WHAT YOU HAVE TO DO
What you submit must be an exact copy of the listing below, with no images in it.

-----

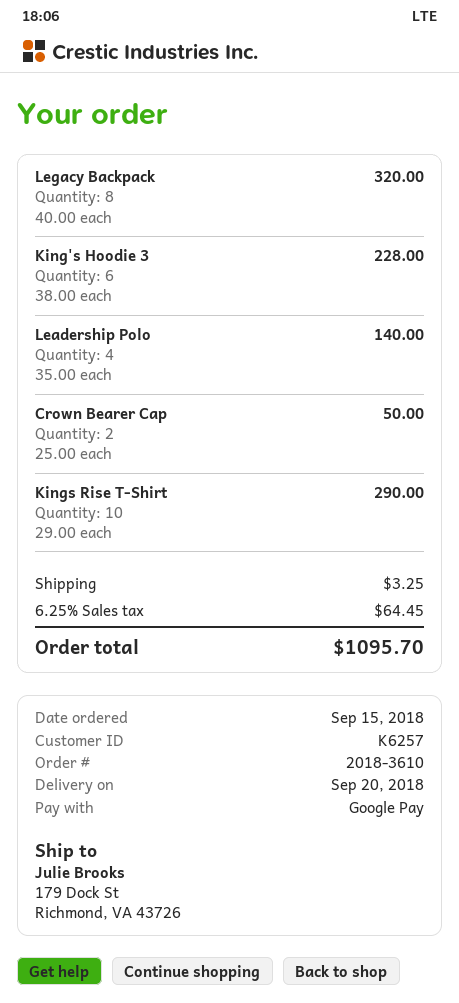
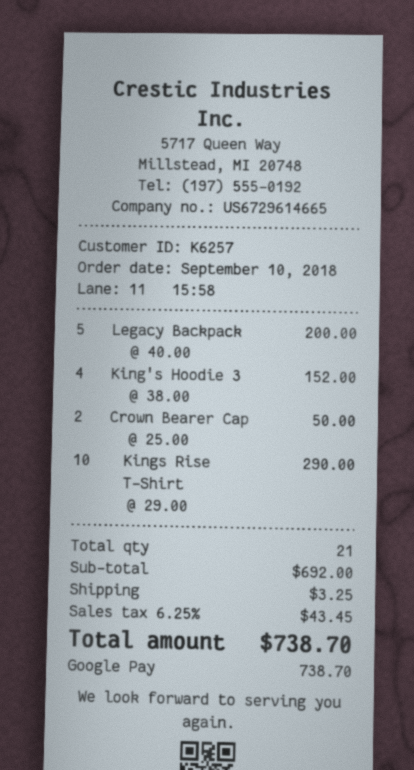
order date: 2018-09-15 -> 2018-09-10
Legacy Backpack: 8 x 40.00 = 320.00 -> 5 x 40.00 = 200.00
King's Hoodie 3: 6 x 38.00 = 228.00 -> 4 x 38.00 = 152.00
Leadership Polo: 4 x 35.00 = 140.00 -> none
tax: 6.25% = 64.45 -> 6.25% = 43.45
total: 1095.70 -> 738.70

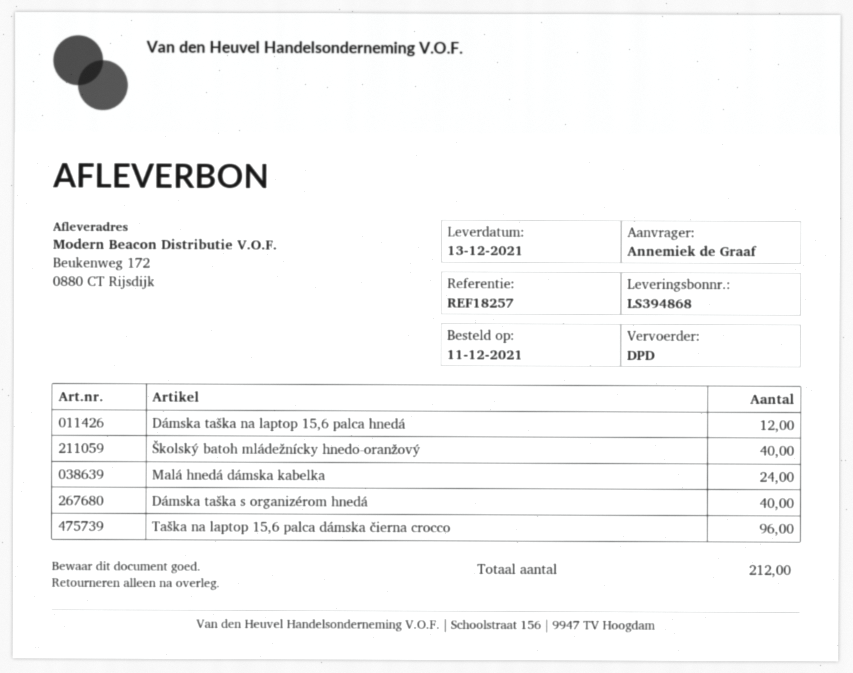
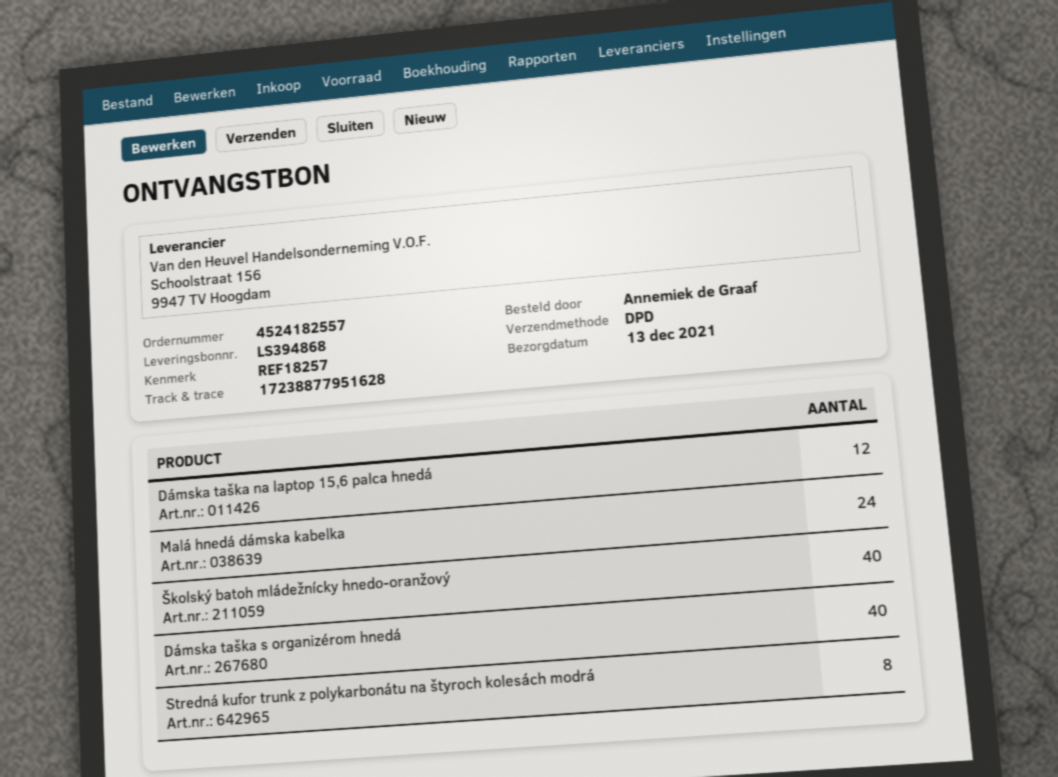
Taška na laptop 15,6 palca dámska čierna crocco: 96 -> none
Stredná kufor trunk z polykarbonátu na štyroch kolesách modrá: none -> 8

-----

WORKED SOLUTION
order date: 2018-09-15 -> 2018-09-10
Legacy Backpack: 8 x 40.00 = 320.00 -> 5 x 40.00 = 200.00
King's Hoodie 3: 6 x 38.00 = 228.00 -> 4 x 38.00 = 152.00
Leadership Polo: 4 x 35.00 = 140.00 -> none
tax: 6.25% = 64.45 -> 6.25% = 43.45
total: 1095.70 -> 738.70

Taška na laptop 15,6 palca dámska čierna crocco: 96 -> none
Stredná kufor trunk z polykarbonátu na štyroch kolesách modrá: none -> 8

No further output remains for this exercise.